Of all the lines in the records below, copy only those that contain the string "Franklin".

● DATASET EXTRACT
------------------------------

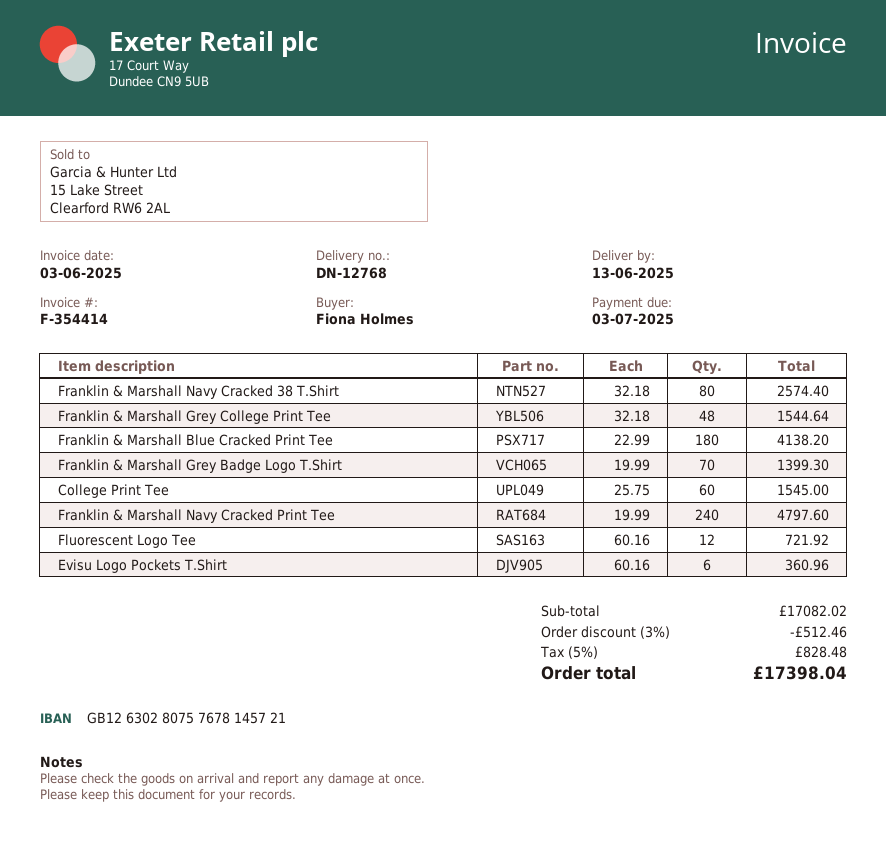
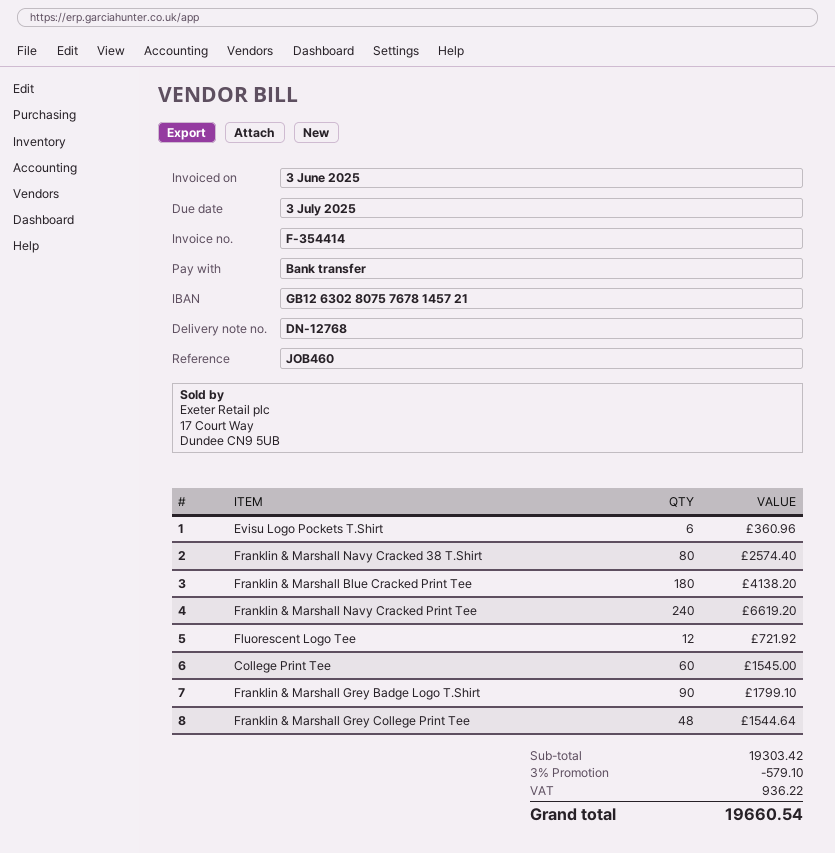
Franklin & Marshall Grey Badge Logo T.Shirt: 70 for 1399.30 -> 90 for 1799.10
Franklin & Marshall Navy Cracked Print Tee: 240 for 4797.60 -> 240 for 6619.20
subtotal: 17082.02 -> 19303.42
discount: 3% = 512.46 -> 3% = 579.10
tax: 828.48 -> 936.22
total: 17398.04 -> 19660.54

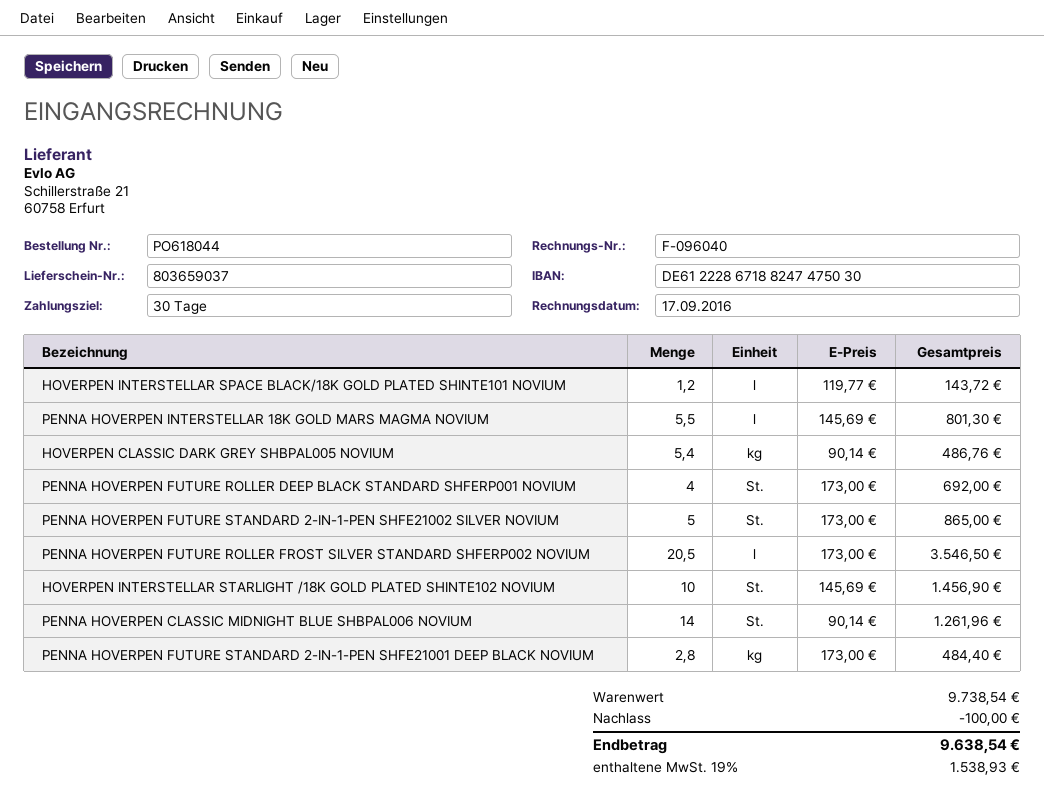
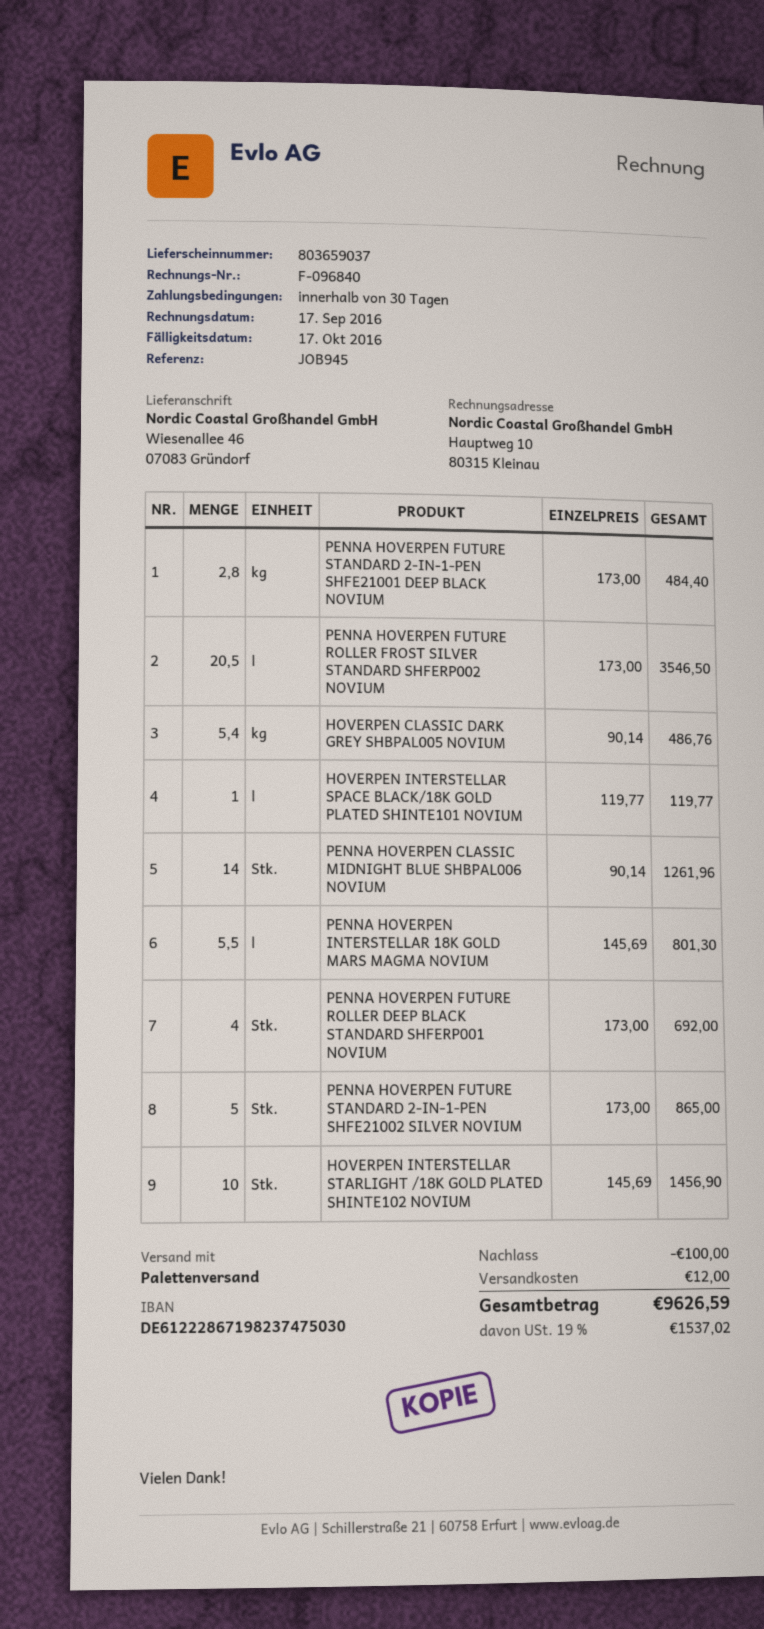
invoice number: F-096040 -> F-096840
bank account: DE61222867188247475030 -> DE61222867198237475030
HOVERPEN INTERSTELLAR SPACE BLACK/18K GOLD PLATED SHINTE101 NOVIUM: 1.2 x 119.77 = 143.72 -> 1 x 119.77 = 119.77
shipping: none -> 12.00
tax: 19% = 1538.93 -> 19% = 1537.02
total: 9638.54 -> 9626.59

------------------------------

● EXERCISE RESPONSE
Franklin & Marshall Grey Badge Logo T.Shirt: 70 for 1399.30 -> 90 for 1799.10
Franklin & Marshall Navy Cracked Print Tee: 240 for 4797.60 -> 240 for 6619.20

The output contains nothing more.